Exact copies of the lines from the line containing "row order: ID" through the last line of the entries below are the whole answer.

[Dataset records]
⁂

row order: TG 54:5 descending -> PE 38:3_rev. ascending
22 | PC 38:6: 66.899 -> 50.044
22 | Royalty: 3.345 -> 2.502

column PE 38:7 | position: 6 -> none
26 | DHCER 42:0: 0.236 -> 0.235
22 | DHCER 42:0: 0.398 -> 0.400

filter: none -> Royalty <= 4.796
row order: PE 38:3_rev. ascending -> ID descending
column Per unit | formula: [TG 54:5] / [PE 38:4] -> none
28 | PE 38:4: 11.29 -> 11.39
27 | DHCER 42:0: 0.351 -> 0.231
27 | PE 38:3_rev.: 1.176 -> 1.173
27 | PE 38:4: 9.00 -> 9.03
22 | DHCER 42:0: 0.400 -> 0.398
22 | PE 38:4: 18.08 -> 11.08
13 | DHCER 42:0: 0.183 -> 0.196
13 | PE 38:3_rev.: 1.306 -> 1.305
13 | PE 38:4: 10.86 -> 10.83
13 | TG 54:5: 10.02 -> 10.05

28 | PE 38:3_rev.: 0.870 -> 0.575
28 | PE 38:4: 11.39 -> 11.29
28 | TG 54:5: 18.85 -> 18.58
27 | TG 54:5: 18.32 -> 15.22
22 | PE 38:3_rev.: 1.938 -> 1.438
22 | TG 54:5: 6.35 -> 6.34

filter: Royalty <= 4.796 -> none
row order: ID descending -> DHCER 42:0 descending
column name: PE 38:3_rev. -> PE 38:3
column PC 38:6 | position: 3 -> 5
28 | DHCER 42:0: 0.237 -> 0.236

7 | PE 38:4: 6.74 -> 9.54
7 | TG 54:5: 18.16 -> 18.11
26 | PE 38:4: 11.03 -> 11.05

⁂

**Solution to this problem:**
row order: ID descending -> DHCER 42:0 descending
column name: PE 38:3_rev. -> PE 38:3
column PC 38:6 | position: 3 -> 5
28 | DHCER 42:0: 0.237 -> 0.236

7 | PE 38:4: 6.74 -> 9.54
7 | TG 54:5: 18.16 -> 18.11
26 | PE 38:4: 11.03 -> 11.05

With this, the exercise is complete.